Track model training in notebooks with MLflow

Often, you’ll start a new data science project by experimenting and training multiple models. To track your work and keep an overview of the models you train and how they perform, you can use MLflow tracking.

In this exercise, you’ll MLflow within a notebook running on a compute instance to log model training.

Before you start

You’ll need an Azure subscription in which you have administrative-level access.

Provision an Azure Machine Learning workspace

An Azure Machine Learning workspace provides a central place for managing all resources and assets you need to train and manage your models. You can interact with the Azure Machine Learning workspace through the studio, Python SDK, and Azure CLI.

You’ll use the Azure CLI to provision the workspace and necessary compute, and you’ll use the Python SDK to train a classification model with Automated Machine Learning.

Create the workspace and compute resources

To create the Azure Machine Learning workspace and a compute instance, you’ll use the Azure CLI. All necessary commands are grouped in a Shell script for you to execute.

  1. In a browser, open the Azure portal at https://portal.azure.com/, signing in with your Microsoft account.
  2. Select the [>_] (Cloud Shell) button at the top of the page to the right of the search box. This opens a Cloud Shell pane at the bottom of the portal.
  3. Select Bash if asked. The first time you open the cloud shell, you will be asked to choose the type of shell you want to use (Bash or PowerShell).
  4. Check that the correct subscription is specified and that No storage account required is selected. Select Apply.
  5. In the terminal, enter the following commands to clone this repo:

     rm -r azure-ml-labs -f
     git clone https://github.com/MicrosoftLearning/mslearn-azure-ml.git azure-ml-labs
    

    Use SHIFT + INSERT to paste your copied code into the Cloud Shell.

  6. After the repo has been cloned, enter the following commands to change to the folder for this lab and run the setup.sh script it contains:

     cd azure-ml-labs/Labs/07
     ./setup.sh
    

    Ignore any (error) messages that say that the extensions were not installed.

  7. Wait for the script to complete - this typically takes around 5-10 minutes.

Clone the lab materials

When you’ve created the workspace and necessary compute resources, you can open the Azure Machine Learning studio and clone the lab materials into the workspace.

  1. In the Azure portal, navigate to the Azure Machine Learning workspace named mlw-dp100-….
  2. Select the Azure Machine Learning workspace, and in its Overview page, select Launch studio. Another tab will open in your browser to open the Azure Machine Learning studio.
  3. Close any pop-ups that appear in the studio.
  4. Within the Azure Machine Learning studio, navigate to the Compute page and verify that the compute instance you created in the previous section exist. The compute instance should be running.
  5. In the Compute instances tab, find your compute instance, and select the Terminal application.
  6. In the terminal, install the Python SDK and the MLflow library on the compute instance by running the following commands in the terminal:

     pip uninstall azure-ai-ml
     pip install azure-ai-ml
     pip install mlflow
    

    Ignore any (error) messages that say that the packages couldn’t be found and uninstalled.

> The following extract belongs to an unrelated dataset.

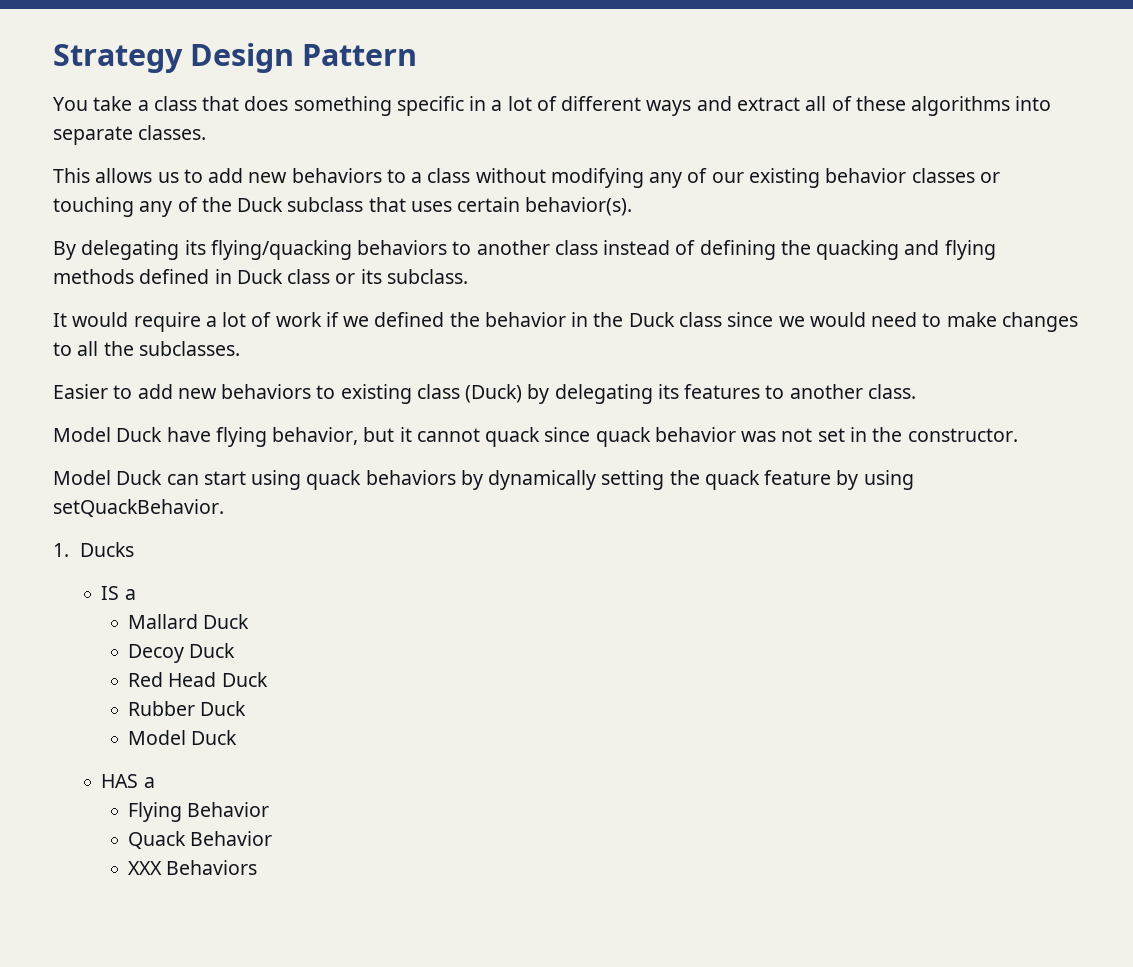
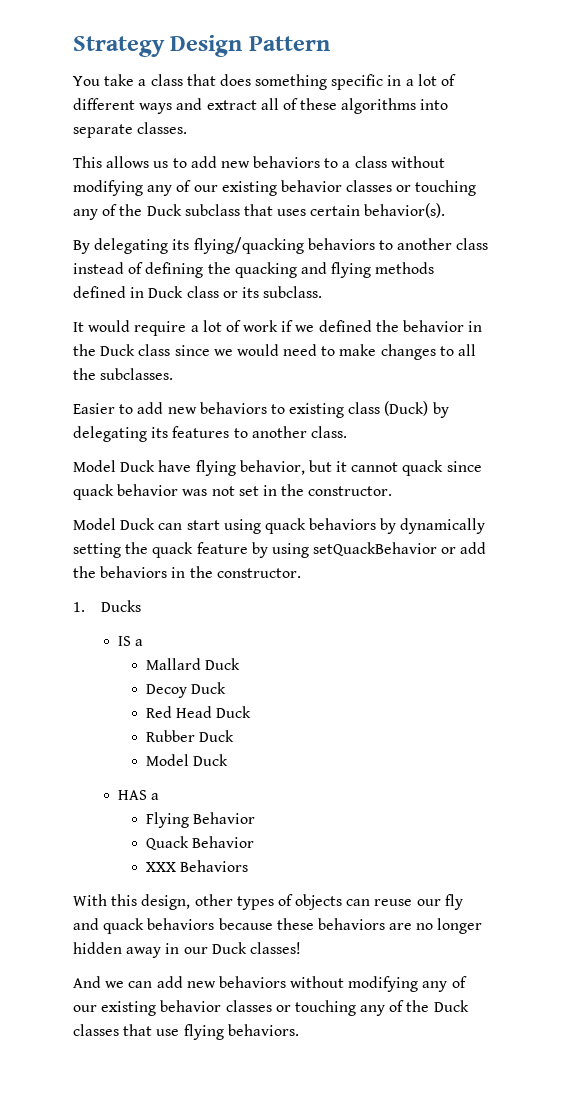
[53,499,224,517] setQuackBehavior. -> [313,542,487,556] [73,566,301,578] setQuackBehavior or add the behaviors in the constructor.
(258, 867) none -> [73,894,463,910] [73,918,483,934] [73,942,301,958] [73,976,467,992] [73,1000,469,1016] [73,1024,299,1040] // With this design, other types of objects can reuse our fly and quack behaviors because these behaviors are no longer hidden away in our Duck classes! // And we can add new behaviors without modifying any of our existing behavior classes or touching any of the Duck classes that use flying behaviors.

  7. Run the following command to clone a Git repository containing a notebook, data, and other files to your workspace:

     git clone https://github.com/MicrosoftLearning/mslearn-azure-ml.git azure-ml-labs
    
  8. When the command has completed, in the Files pane, click to refresh the view and verify that a new Users/your-user-name/azure-ml-labs folder has been created.

Track model training with MLflow

Now that you have all the necessary resources, you can run the notebook to configure and use MLflow when training models in a notebook.

  1. Open the Labs/07/Track model training with MLflow.ipynb notebook.

    Select Authenticate and follow the necessary steps if a notification appears asking you to authenticate.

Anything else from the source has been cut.